(Dataset records begins)
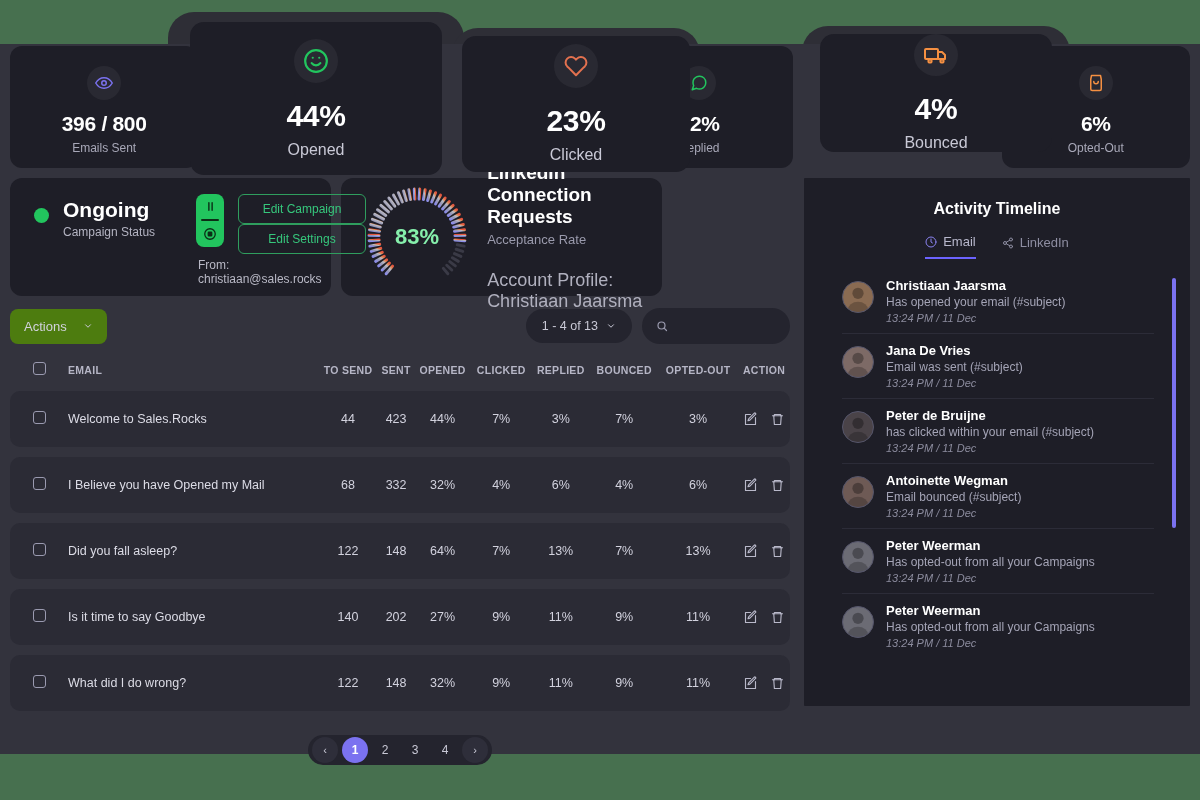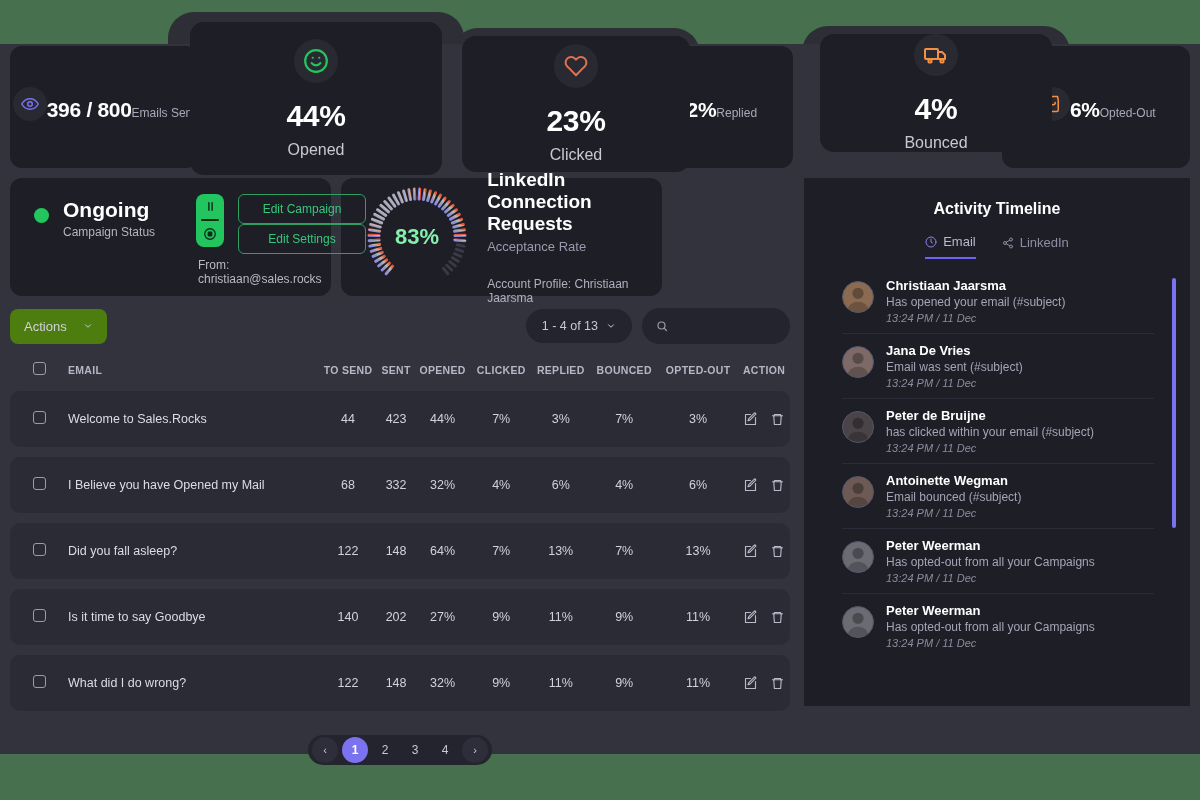--- a/index.html
+++ b/index.html
@@ -42,7 +42,7 @@
     flex: 1;
     background: #1e1e27;
     border-radius: 12px;
-    display: flex; flex-direction: row;
+    display: flex; flex-direction: column;
     align-items: center; justify-content: center;
     padding-top: 6px;
   }

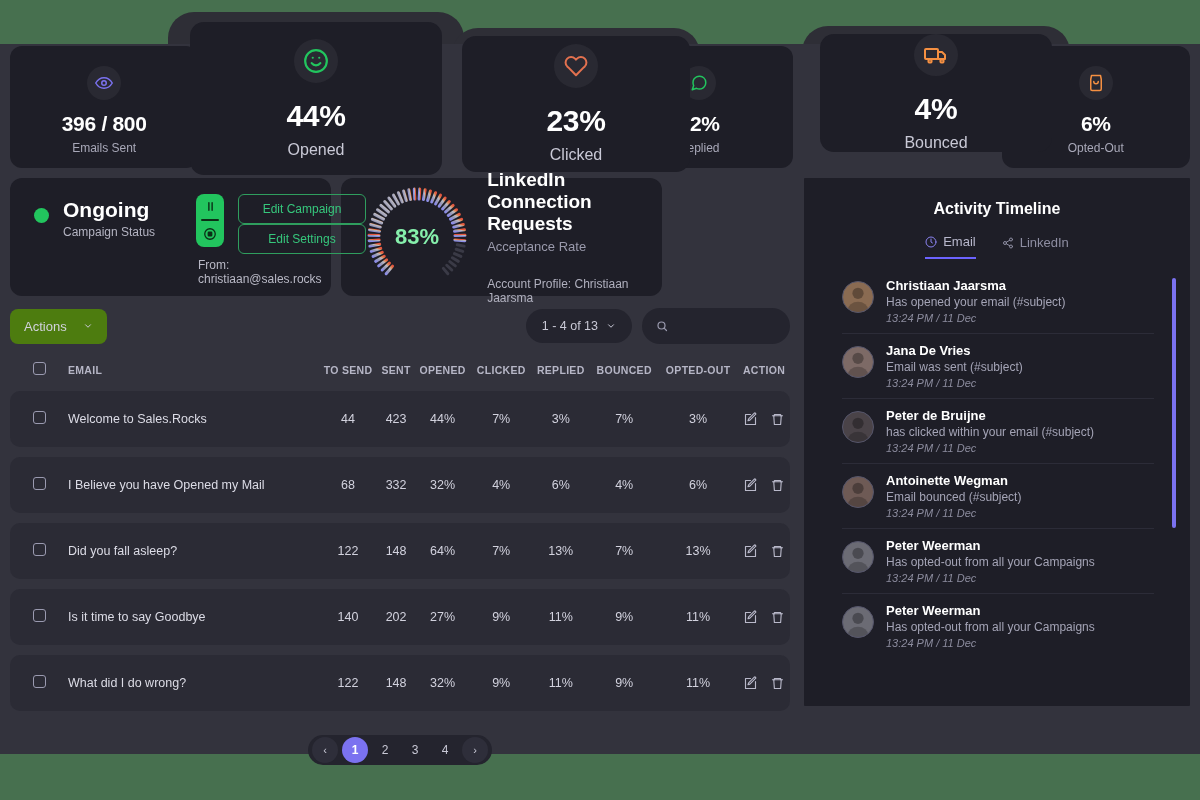--- a/index.html
+++ b/index.html
@@ -117,7 +117,7 @@
   .li-text { margin-left: 18px; }
   .li-title { font-size: 19px; font-weight: 700; color: #fff; line-height: 1.15; max-width: 215px; }
   .li-sub { font-size: 13px; color: #9a9aac; margin-top: 4px; }
-  .li-acct { font-size: 12px; color: #b0b0be; margin-top: 23px; }
+  .li-acct { font-size: 18px; color: #b0b0be; margin-top: 23px; }
 
   
   .timeline {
(Dataset records ends)
Instructions for the task: For this exercise, copy the entries above exactly and skip any picture.

Result of this task:
--- a/index.html
+++ b/index.html
@@ -42,7 +42,7 @@
     flex: 1;
     background: #1e1e27;
     border-radius: 12px;
-    display: flex; flex-direction: row;
+    display: flex; flex-direction: column;
     align-items: center; justify-content: center;
     padding-top: 6px;
   }

--- a/index.html
+++ b/index.html
@@ -117,7 +117,7 @@
   .li-text { margin-left: 18px; }
   .li-title { font-size: 19px; font-weight: 700; color: #fff; line-height: 1.15; max-width: 215px; }
   .li-sub { font-size: 13px; color: #9a9aac; margin-top: 4px; }
-  .li-acct { font-size: 12px; color: #b0b0be; margin-top: 23px; }
+  .li-acct { font-size: 18px; color: #b0b0be; margin-top: 23px; }
 
   
   .timeline {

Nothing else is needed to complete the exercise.